=== Task brief ===
Find and copy each line of the listing below that has the word "center" in it.
====== Exercise materials ======
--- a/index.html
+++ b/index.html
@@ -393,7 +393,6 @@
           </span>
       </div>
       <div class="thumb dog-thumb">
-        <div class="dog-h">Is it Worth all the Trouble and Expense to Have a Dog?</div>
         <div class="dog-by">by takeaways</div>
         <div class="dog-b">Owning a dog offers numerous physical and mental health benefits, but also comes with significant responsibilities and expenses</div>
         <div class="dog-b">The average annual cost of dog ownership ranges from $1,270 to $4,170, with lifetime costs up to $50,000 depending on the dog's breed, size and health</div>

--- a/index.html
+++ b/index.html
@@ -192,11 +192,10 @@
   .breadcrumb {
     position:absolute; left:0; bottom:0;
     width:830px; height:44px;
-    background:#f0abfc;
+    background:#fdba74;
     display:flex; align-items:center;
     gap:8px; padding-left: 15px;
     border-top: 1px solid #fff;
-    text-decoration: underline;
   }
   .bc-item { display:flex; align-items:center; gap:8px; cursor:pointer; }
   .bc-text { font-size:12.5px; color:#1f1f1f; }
======
=== Finished task ===
     display:flex; align-items:center;
   .bc-item { display:flex; align-items:center; gap:8px; cursor:pointer; }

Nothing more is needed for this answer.